**PROBLEM DETAILS:** In your transcription, keep every record exact and leave out the pictures.

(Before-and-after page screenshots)
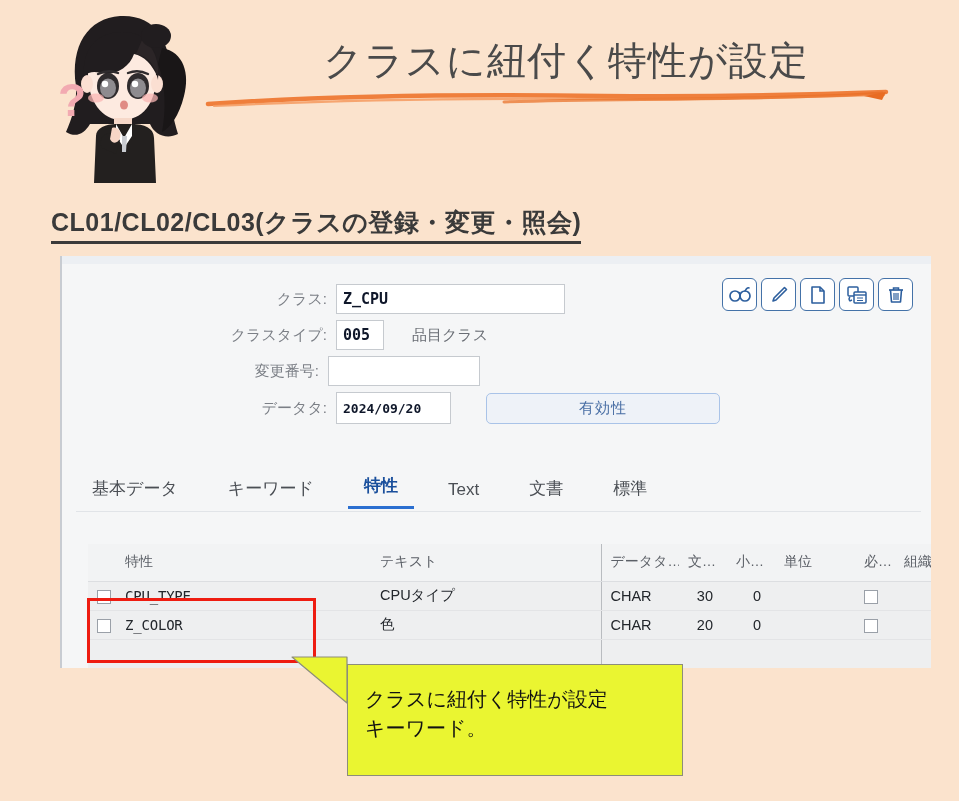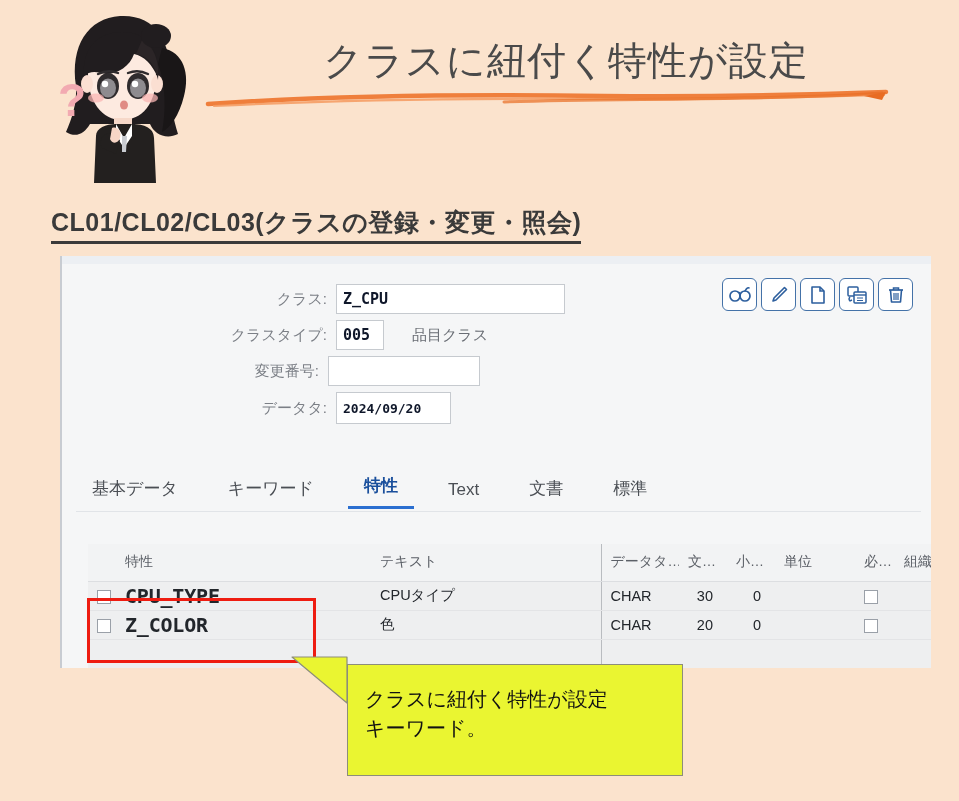--- a/index.html
+++ b/index.html
@@ -329,6 +329,7 @@
   <div class="form-row" id="row-validfrom">
     <div class="form-label">データタ:</div>
     <div class="field">2024/09/20</div>
+    <div id="btn-validity">有効性</div>
   </div>
 
   <div id="tab-bar">

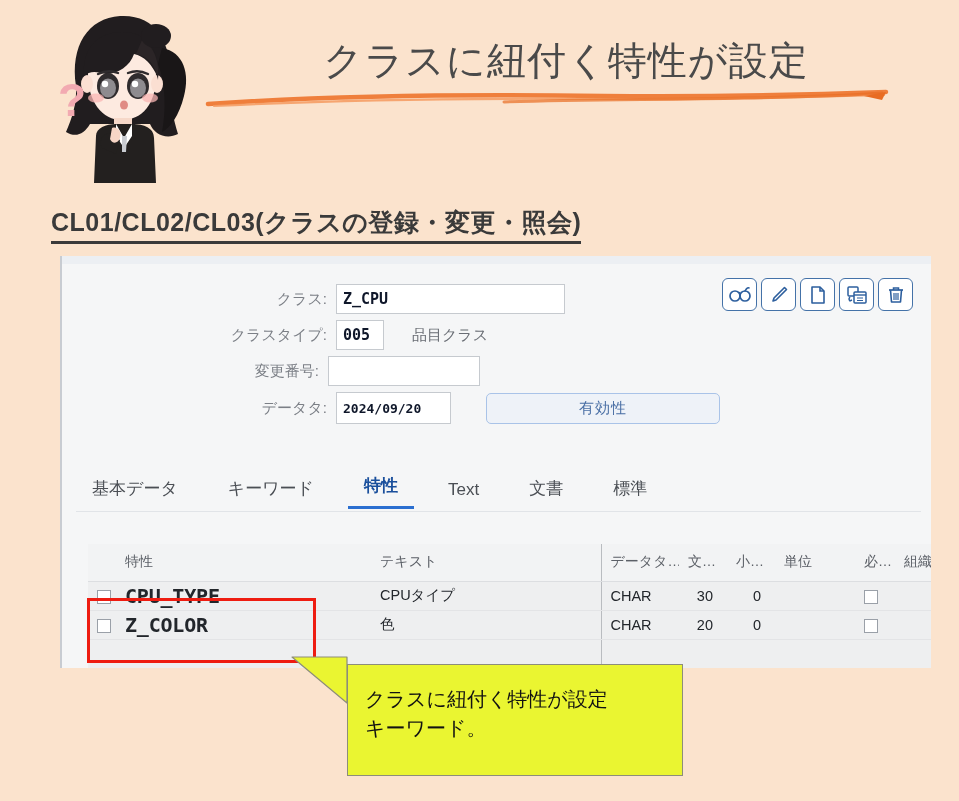--- a/index.html
+++ b/index.html
@@ -167,7 +167,7 @@
   }
   #char-table td.code {
     font-family: "DejaVu Sans Mono", "Liberation Mono", monospace;
-    font-weight: bold; font-size: 20px; letter-spacing: -0.2px;
+    font-weight: normal; font-size: 14px; letter-spacing: -0.2px;
   }
   #char-table td.sep { border-left: 1px solid #b9bcc0; }
   .cb {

**ANSWER FOR THIS EXERCISE:**
--- a/index.html
+++ b/index.html
@@ -329,6 +329,7 @@
   <div class="form-row" id="row-validfrom">
     <div class="form-label">データタ:</div>
     <div class="field">2024/09/20</div>
+    <div id="btn-validity">有効性</div>
   </div>
 
   <div id="tab-bar">

--- a/index.html
+++ b/index.html
@@ -167,7 +167,7 @@
   }
   #char-table td.code {
     font-family: "DejaVu Sans Mono", "Liberation Mono", monospace;
-    font-weight: bold; font-size: 20px; letter-spacing: -0.2px;
+    font-weight: normal; font-size: 14px; letter-spacing: -0.2px;
   }
   #char-table td.sep { border-left: 1px solid #b9bcc0; }
   .cb {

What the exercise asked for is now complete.